───── MATERIAL TO PROCESS

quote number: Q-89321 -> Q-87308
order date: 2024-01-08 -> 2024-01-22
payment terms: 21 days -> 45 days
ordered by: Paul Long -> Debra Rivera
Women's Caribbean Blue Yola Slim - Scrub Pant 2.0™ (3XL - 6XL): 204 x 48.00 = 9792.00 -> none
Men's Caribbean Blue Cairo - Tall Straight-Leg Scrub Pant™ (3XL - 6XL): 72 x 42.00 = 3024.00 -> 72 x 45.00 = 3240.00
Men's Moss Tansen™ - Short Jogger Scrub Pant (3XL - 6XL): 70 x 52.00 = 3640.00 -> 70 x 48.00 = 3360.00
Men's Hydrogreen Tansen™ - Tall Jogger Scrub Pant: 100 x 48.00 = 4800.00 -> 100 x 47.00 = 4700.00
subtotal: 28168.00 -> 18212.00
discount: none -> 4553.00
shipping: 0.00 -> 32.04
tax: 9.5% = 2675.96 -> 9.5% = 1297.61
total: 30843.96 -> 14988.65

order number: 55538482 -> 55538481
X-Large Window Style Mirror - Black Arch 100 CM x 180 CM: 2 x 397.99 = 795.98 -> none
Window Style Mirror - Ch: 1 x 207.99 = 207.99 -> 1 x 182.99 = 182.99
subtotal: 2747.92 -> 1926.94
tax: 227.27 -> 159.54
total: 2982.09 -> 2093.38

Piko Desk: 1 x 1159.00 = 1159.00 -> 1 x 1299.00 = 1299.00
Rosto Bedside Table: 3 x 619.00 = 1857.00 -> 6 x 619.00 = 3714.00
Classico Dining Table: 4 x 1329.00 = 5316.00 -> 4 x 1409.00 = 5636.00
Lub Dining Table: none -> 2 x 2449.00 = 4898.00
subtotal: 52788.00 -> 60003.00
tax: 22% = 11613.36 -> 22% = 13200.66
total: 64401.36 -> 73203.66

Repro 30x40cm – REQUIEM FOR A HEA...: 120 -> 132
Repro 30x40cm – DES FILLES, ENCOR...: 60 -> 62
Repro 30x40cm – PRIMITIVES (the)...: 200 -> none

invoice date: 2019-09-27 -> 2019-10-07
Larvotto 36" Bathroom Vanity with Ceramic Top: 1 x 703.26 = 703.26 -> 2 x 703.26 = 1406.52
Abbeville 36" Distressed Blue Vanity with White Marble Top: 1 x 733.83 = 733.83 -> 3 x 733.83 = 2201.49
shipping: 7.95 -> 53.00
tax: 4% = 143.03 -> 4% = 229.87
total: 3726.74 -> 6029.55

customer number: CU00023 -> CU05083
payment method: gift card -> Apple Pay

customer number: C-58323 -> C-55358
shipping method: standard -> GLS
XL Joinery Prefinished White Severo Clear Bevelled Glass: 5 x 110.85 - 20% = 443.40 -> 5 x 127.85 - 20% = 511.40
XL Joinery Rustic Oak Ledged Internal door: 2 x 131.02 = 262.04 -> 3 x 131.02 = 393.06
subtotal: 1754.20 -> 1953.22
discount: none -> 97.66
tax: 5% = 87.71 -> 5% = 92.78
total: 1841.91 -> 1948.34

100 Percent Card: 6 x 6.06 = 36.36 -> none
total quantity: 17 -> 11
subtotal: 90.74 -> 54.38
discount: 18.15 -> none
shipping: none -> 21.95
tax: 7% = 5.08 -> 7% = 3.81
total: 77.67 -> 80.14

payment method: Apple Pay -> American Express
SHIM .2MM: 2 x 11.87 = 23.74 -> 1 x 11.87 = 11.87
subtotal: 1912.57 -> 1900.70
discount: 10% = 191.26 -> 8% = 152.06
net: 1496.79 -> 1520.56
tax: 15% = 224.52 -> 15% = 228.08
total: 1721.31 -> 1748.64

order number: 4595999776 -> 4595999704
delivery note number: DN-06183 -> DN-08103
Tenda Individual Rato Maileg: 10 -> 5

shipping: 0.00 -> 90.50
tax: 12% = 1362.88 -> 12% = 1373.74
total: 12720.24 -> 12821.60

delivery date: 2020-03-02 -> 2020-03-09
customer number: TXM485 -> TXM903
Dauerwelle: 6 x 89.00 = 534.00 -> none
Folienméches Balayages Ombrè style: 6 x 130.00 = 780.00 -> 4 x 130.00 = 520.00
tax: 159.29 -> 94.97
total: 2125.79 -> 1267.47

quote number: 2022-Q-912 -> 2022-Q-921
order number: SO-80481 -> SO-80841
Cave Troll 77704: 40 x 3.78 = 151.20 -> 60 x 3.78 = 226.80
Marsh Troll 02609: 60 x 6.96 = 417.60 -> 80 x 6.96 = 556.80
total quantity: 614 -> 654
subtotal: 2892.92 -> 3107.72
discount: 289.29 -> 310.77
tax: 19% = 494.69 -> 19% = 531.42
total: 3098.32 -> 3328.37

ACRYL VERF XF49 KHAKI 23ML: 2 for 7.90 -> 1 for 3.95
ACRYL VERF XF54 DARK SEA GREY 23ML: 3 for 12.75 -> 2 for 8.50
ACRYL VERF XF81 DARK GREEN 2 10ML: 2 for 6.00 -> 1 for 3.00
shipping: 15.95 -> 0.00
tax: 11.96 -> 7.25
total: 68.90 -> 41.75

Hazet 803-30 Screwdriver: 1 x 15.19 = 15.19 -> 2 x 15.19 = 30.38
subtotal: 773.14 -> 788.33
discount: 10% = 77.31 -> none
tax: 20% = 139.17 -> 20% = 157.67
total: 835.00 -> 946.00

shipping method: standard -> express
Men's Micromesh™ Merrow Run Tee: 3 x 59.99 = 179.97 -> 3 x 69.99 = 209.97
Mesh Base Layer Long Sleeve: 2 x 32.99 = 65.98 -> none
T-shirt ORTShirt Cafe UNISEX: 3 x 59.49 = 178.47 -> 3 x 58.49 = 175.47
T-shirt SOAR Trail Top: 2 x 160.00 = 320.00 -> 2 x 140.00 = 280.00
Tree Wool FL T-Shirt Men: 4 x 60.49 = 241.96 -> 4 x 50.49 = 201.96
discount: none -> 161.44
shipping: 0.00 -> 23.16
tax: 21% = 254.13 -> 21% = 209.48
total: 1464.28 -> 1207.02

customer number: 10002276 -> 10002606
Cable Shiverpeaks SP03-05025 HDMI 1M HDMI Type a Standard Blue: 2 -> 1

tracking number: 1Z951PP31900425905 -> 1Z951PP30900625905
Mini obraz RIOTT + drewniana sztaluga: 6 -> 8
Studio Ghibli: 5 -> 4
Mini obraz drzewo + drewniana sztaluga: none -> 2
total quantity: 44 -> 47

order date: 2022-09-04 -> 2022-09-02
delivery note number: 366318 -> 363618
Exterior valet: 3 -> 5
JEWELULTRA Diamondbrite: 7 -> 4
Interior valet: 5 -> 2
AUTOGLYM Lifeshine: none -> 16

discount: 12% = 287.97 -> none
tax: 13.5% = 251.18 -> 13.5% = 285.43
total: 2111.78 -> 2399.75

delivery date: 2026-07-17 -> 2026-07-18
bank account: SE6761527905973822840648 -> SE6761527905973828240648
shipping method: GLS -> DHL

──────────

WORK TASK » The expected response is the full data, reproduced exactly.

ANSWER SPACE »
quote number: Q-89321 -> Q-87308
order date: 2024-01-08 -> 2024-01-22
payment terms: 21 days -> 45 days
ordered by: Paul Long -> Debra Rivera
Women's Caribbean Blue Yola Slim - Scrub Pant 2.0™ (3XL - 6XL): 204 x 48.00 = 9792.00 -> none
Men's Caribbean Blue Cairo - Tall Straight-Leg Scrub Pant™ (3XL - 6XL): 72 x 42.00 = 3024.00 -> 72 x 45.00 = 3240.00
Men's Moss Tansen™ - Short Jogger Scrub Pant (3XL - 6XL): 70 x 52.00 = 3640.00 -> 70 x 48.00 = 3360.00
Men's Hydrogreen Tansen™ - Tall Jogger Scrub Pant: 100 x 48.00 = 4800.00 -> 100 x 47.00 = 4700.00
subtotal: 28168.00 -> 18212.00
discount: none -> 4553.00
shipping: 0.00 -> 32.04
tax: 9.5% = 2675.96 -> 9.5% = 1297.61
total: 30843.96 -> 14988.65

order number: 55538482 -> 55538481
X-Large Window Style Mirror - Black Arch 100 CM x 180 CM: 2 x 397.99 = 795.98 -> none
Window Style Mirror - Ch: 1 x 207.99 = 207.99 -> 1 x 182.99 = 182.99
subtotal: 2747.92 -> 1926.94
tax: 227.27 -> 159.54
total: 2982.09 -> 2093.38

Piko Desk: 1 x 1159.00 = 1159.00 -> 1 x 1299.00 = 1299.00
Rosto Bedside Table: 3 x 619.00 = 1857.00 -> 6 x 619.00 = 3714.00
Classico Dining Table: 4 x 1329.00 = 5316.00 -> 4 x 1409.00 = 5636.00
Lub Dining Table: none -> 2 x 2449.00 = 4898.00
subtotal: 52788.00 -> 60003.00
tax: 22% = 11613.36 -> 22% = 13200.66
total: 64401.36 -> 73203.66

Repro 30x40cm – REQUIEM FOR A HEA...: 120 -> 132
Repro 30x40cm – DES FILLES, ENCOR...: 60 -> 62
Repro 30x40cm – PRIMITIVES (the)...: 200 -> none

invoice date: 2019-09-27 -> 2019-10-07
Larvotto 36" Bathroom Vanity with Ceramic Top: 1 x 703.26 = 703.26 -> 2 x 703.26 = 1406.52
Abbeville 36" Distressed Blue Vanity with White Marble Top: 1 x 733.83 = 733.83 -> 3 x 733.83 = 2201.49
shipping: 7.95 -> 53.00
tax: 4% = 143.03 -> 4% = 229.87
total: 3726.74 -> 6029.55

customer number: CU00023 -> CU05083
payment method: gift card -> Apple Pay

customer number: C-58323 -> C-55358
shipping method: standard -> GLS
XL Joinery Prefinished White Severo Clear Bevelled Glass: 5 x 110.85 - 20% = 443.40 -> 5 x 127.85 - 20% = 511.40
XL Joinery Rustic Oak Ledged Internal door: 2 x 131.02 = 262.04 -> 3 x 131.02 = 393.06
subtotal: 1754.20 -> 1953.22
discount: none -> 97.66
tax: 5% = 87.71 -> 5% = 92.78
total: 1841.91 -> 1948.34

100 Percent Card: 6 x 6.06 = 36.36 -> none
total quantity: 17 -> 11
subtotal: 90.74 -> 54.38
discount: 18.15 -> none
shipping: none -> 21.95
tax: 7% = 5.08 -> 7% = 3.81
total: 77.67 -> 80.14

payment method: Apple Pay -> American Express
SHIM .2MM: 2 x 11.87 = 23.74 -> 1 x 11.87 = 11.87
subtotal: 1912.57 -> 1900.70
discount: 10% = 191.26 -> 8% = 152.06
net: 1496.79 -> 1520.56
tax: 15% = 224.52 -> 15% = 228.08
total: 1721.31 -> 1748.64

order number: 4595999776 -> 4595999704
delivery note number: DN-06183 -> DN-08103
Tenda Individual Rato Maileg: 10 -> 5

shipping: 0.00 -> 90.50
tax: 12% = 1362.88 -> 12% = 1373.74
total: 12720.24 -> 12821.60

delivery date: 2020-03-02 -> 2020-03-09
customer number: TXM485 -> TXM903
Dauerwelle: 6 x 89.00 = 534.00 -> none
Folienméches Balayages Ombrè style: 6 x 130.00 = 780.00 -> 4 x 130.00 = 520.00
tax: 159.29 -> 94.97
total: 2125.79 -> 1267.47

quote number: 2022-Q-912 -> 2022-Q-921
order number: SO-80481 -> SO-80841
Cave Troll 77704: 40 x 3.78 = 151.20 -> 60 x 3.78 = 226.80
Marsh Troll 02609: 60 x 6.96 = 417.60 -> 80 x 6.96 = 556.80
total quantity: 614 -> 654
subtotal: 2892.92 -> 3107.72
discount: 289.29 -> 310.77
tax: 19% = 494.69 -> 19% = 531.42
total: 3098.32 -> 3328.37

ACRYL VERF XF49 KHAKI 23ML: 2 for 7.90 -> 1 for 3.95
ACRYL VERF XF54 DARK SEA GREY 23ML: 3 for 12.75 -> 2 for 8.50
ACRYL VERF XF81 DARK GREEN 2 10ML: 2 for 6.00 -> 1 for 3.00
shipping: 15.95 -> 0.00
tax: 11.96 -> 7.25
total: 68.90 -> 41.75

Hazet 803-30 Screwdriver: 1 x 15.19 = 15.19 -> 2 x 15.19 = 30.38
subtotal: 773.14 -> 788.33
discount: 10% = 77.31 -> none
tax: 20% = 139.17 -> 20% = 157.67
total: 835.00 -> 946.00

shipping method: standard -> express
Men's Micromesh™ Merrow Run Tee: 3 x 59.99 = 179.97 -> 3 x 69.99 = 209.97
Mesh Base Layer Long Sleeve: 2 x 32.99 = 65.98 -> none
T-shirt ORTShirt Cafe UNISEX: 3 x 59.49 = 178.47 -> 3 x 58.49 = 175.47
T-shirt SOAR Trail Top: 2 x 160.00 = 320.00 -> 2 x 140.00 = 280.00
Tree Wool FL T-Shirt Men: 4 x 60.49 = 241.96 -> 4 x 50.49 = 201.96
discount: none -> 161.44
shipping: 0.00 -> 23.16
tax: 21% = 254.13 -> 21% = 209.48
total: 1464.28 -> 1207.02

customer number: 10002276 -> 10002606
Cable Shiverpeaks SP03-05025 HDMI 1M HDMI Type a Standard Blue: 2 -> 1

tracking number: 1Z951PP31900425905 -> 1Z951PP30900625905
Mini obraz RIOTT + drewniana sztaluga: 6 -> 8
Studio Ghibli: 5 -> 4
Mini obraz drzewo + drewniana sztaluga: none -> 2
total quantity: 44 -> 47

order date: 2022-09-04 -> 2022-09-02
delivery note number: 366318 -> 363618
Exterior valet: 3 -> 5
JEWELULTRA Diamondbrite: 7 -> 4
Interior valet: 5 -> 2
AUTOGLYM Lifeshine: none -> 16

discount: 12% = 287.97 -> none
tax: 13.5% = 251.18 -> 13.5% = 285.43
total: 2111.78 -> 2399.75

delivery date: 2026-07-17 -> 2026-07-18
bank account: SE6761527905973822840648 -> SE6761527905973828240648
shipping method: GLS -> DHL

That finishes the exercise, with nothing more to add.